Белая лошадь – горе не мое (Соломко) - страница 53

— Не троньте его! Не смейте! — пыталась оттащить, но ее толкали (она упала два раза) и, не обращая внимания, продолжали…

— Юля, немедленно идите домой!

Но она не уходила, и Саня в отчаянии крикнул снова:

— Юлька, уходи, я кому сказал?!

— Уходи! — повторил кто-то эхом.

И Юля вдруг пропала.

Били Саню умело. Он в меру сил старался отвечать, пока не почувствовал вдруг, что перед глазами у него все плывет и ноги не держат. В голове гудело, он собрал последние силы и ударил кого-то, стремительно на него надвигающегося…
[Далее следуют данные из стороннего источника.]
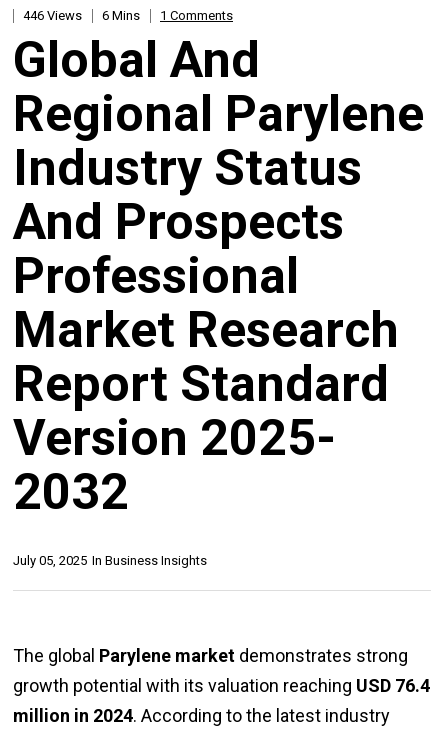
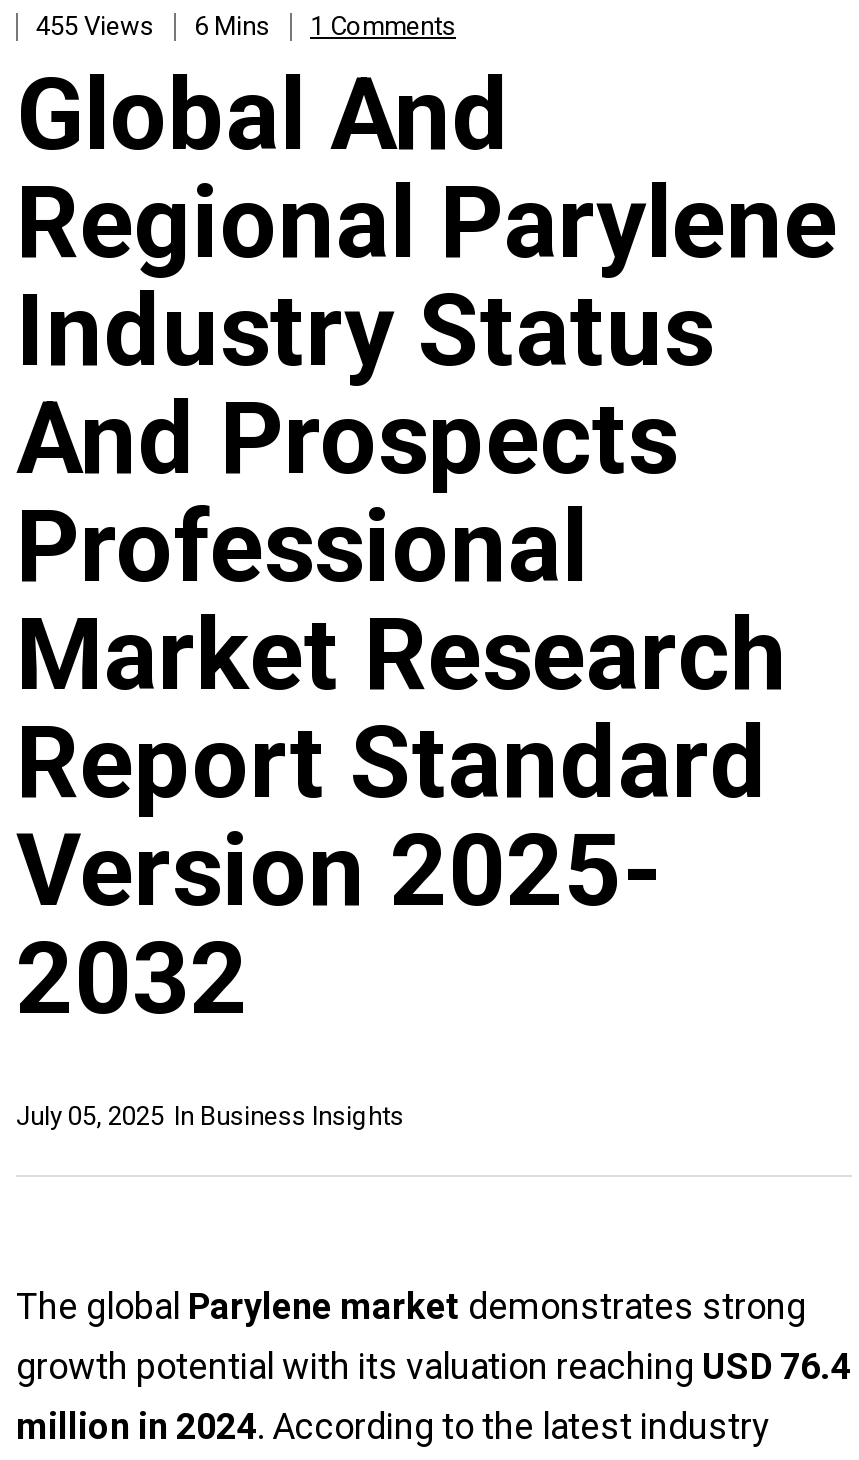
- 446 Views 6 Mins 1 Comments
+ 455 Views 6 Mins 1 Comments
— Спасибо, дорогой! — сказал голос Михо.

Саня мотнул головой, чтоб стряхнуть туман и шум.

— Этого держи! — кричал Андрей Славику. Славик «этого» задержал, но налетела Юля:

— Это Юрка, он наш!..

Саня оттолкнул Михо, обернулся и смутно различил в тяжелом розовом тумане знакомую фигуру. Шамин стоял сунув руки в карманы.



— Выручил, брат! — обнял Шамина Михо. — Затоптали б они его без тебя.

Шамин выдрался из объятий, не ответил.

— Сам-то как?

— Нормально, — ответил трудный подросток, и мрачно взглянул на Саню.

— Санчо, голова в порядке? — спрашивала Светка, тряся Саню за плечи.

— Все нормально… — едва выговорил Саня разбитыми губами. Чтобы не упасть, он привалился к стене.

— Горе луковое, больно?.. Мальчики, возьмите его, отнесите наверх… Он упадет сейчас…

— Сам! — выговорил Саня, мотая головой. — Юлька где?..

— Да здесь твоя Юлька, — успокоил Михо. — Давай-ка я тебя дотащу.

— Не троньте его! — сердито крикнула Юля и подскочила к Сане с явным намерением защитить его от друзей. — Его нельзя так… — И повернула к Сане светлое свое, все понимающее лицо. — Больно?..

Сане вдруг стало совсем не больно, он шагнул от стены, а Юлька уткнулась ему в плечо и заревела в голос, как маленькая…


Во тьме пустого двора, на скамейке под тополем, сидел, скорчившись, Шамин. Шамину было больно, и он изо всех сил сжимал зубы, чтобы эту непонятную боль сдержать. Он совсем не пострадал в драке, имевшей место несколько часов назад, — он умел драться. Но все-таки было больно, так больно, что хоть в голос вой: «Я люблю тебя, я люблю!.. Я утром просыпаюсь и сразу — о тебе, о том, что увижу тебя, я днем за тобой по пятам, прячась за углами, я вечером: пусть ты мне приснишься, ты, ты, мне никто больше… а ты меня — нет…»

Что с ней делать, с этой любовью, лишней, бездомной, ненужной тебе, куда девать?..

Лолу бы Игнатьевну сюда, чтоб объяснила… Но Лола Игнатьевна спала, а грозный и опасный скинхед Шамин, человек, которого все боялись, сидел и плакал во тьме под тополем.


— Интересно узнать, как ты в таком виде в школу пойдешь? — с некоторой долей сарказма поинтересовался наутро директор.